Scan the data below and pick out the lines containing the word "Debian".

DATASET CONTENT:
- - - - - - -

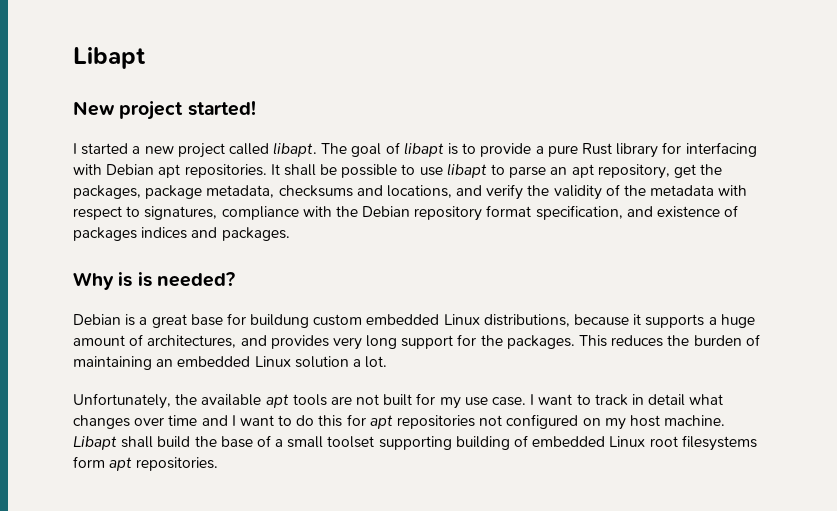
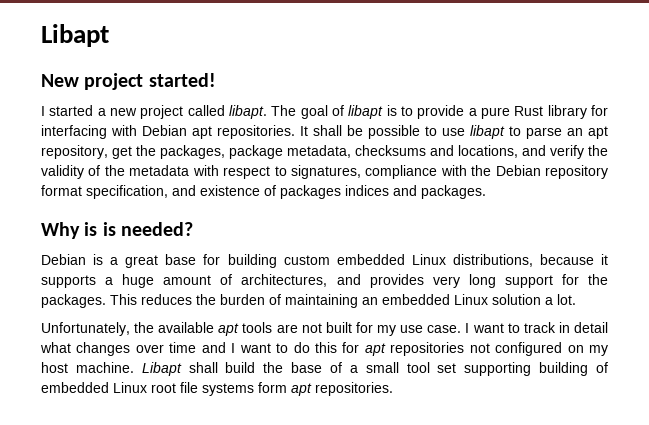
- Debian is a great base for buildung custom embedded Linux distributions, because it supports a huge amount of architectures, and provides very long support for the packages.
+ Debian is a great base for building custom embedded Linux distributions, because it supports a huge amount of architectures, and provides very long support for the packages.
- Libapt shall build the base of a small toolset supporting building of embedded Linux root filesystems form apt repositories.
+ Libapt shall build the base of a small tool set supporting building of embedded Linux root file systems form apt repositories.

- - - - - - -

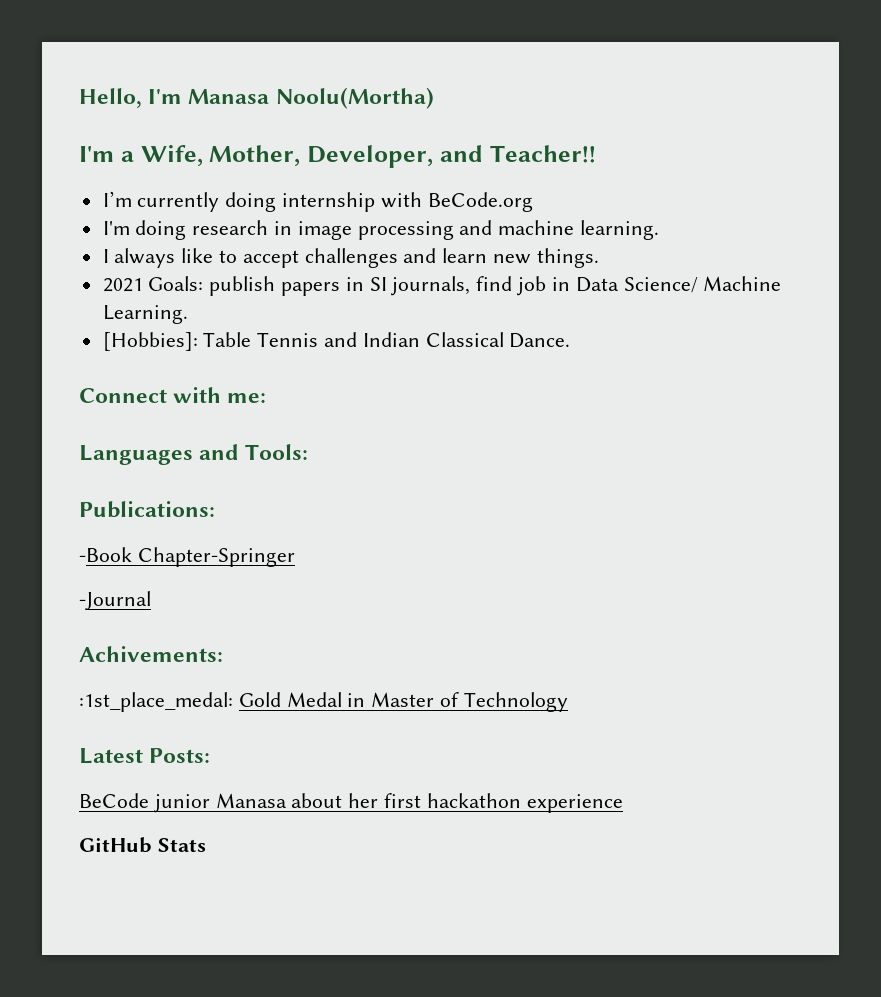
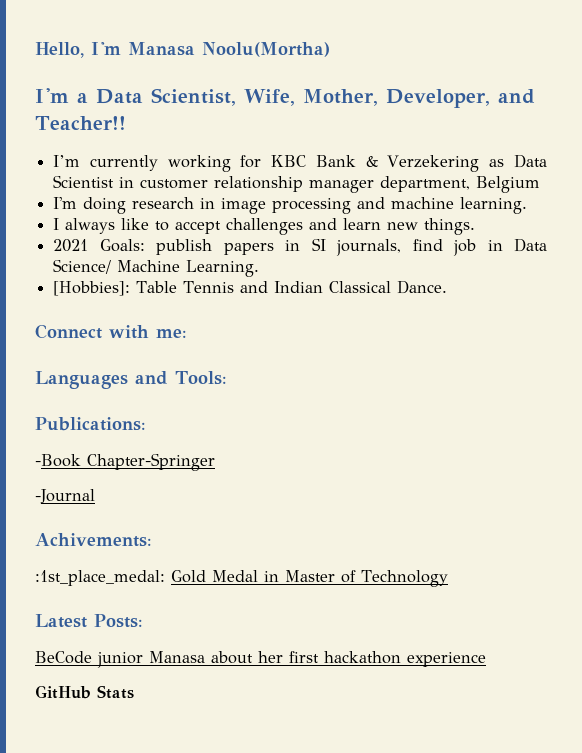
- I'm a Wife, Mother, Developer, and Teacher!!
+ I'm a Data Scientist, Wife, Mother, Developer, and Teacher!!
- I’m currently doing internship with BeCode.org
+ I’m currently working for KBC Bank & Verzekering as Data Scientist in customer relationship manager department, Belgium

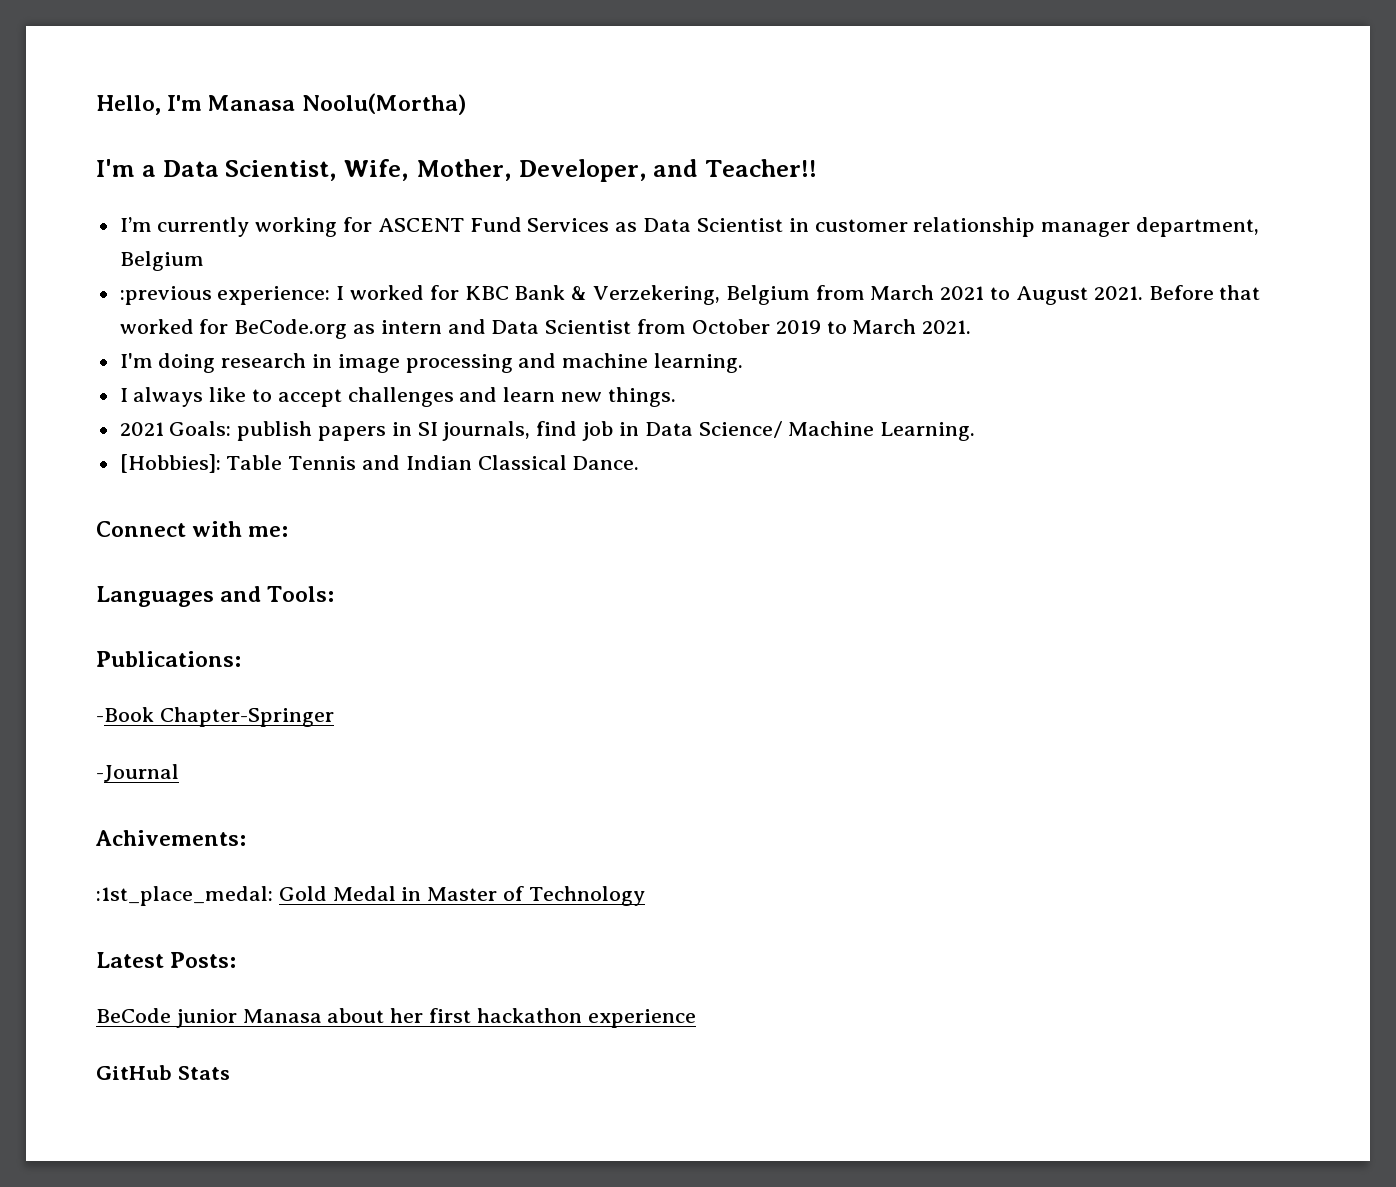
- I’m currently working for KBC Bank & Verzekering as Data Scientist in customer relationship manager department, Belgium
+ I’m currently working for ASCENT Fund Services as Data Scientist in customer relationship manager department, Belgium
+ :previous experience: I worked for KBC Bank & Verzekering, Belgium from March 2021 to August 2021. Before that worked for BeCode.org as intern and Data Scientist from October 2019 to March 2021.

- - - - - - -

EXERCISE RESPONSE:
- Debian is a great base for buildung custom embedded Linux distributions, because it supports a huge amount of architectures, and provides very long support for the packages.
+ Debian is a great base for building custom embedded Linux distributions, because it supports a huge amount of architectures, and provides very long support for the packages.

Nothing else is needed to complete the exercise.